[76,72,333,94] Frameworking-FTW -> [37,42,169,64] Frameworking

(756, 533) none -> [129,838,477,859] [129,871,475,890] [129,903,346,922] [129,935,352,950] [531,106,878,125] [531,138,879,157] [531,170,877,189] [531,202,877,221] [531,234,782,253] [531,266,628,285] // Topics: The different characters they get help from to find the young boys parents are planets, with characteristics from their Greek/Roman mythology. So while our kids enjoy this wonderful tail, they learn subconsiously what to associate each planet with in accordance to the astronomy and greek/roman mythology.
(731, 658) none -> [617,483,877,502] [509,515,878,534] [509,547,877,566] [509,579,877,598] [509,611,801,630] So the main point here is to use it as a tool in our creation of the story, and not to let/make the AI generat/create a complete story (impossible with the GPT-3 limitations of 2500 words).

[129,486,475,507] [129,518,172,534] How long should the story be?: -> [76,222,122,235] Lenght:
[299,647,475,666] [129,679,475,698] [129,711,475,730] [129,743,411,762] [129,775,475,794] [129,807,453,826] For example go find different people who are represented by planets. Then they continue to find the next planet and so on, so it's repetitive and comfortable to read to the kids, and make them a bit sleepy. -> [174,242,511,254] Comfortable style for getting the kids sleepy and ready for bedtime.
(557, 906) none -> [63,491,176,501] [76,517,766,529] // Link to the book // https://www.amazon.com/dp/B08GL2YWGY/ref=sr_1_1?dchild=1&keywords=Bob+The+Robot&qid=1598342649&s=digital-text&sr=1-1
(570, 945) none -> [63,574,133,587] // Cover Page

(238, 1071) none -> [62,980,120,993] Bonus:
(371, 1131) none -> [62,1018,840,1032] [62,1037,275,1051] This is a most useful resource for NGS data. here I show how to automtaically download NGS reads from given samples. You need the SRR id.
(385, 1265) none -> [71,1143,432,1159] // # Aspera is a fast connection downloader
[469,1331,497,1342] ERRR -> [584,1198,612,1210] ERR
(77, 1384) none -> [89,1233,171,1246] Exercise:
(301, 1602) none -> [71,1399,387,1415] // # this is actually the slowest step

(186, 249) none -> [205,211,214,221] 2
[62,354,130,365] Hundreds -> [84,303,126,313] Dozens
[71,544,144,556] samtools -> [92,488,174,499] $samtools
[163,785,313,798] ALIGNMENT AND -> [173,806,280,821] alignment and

* Required action
Number of lines above that include "make": state it and nothing else.

* Task answer
2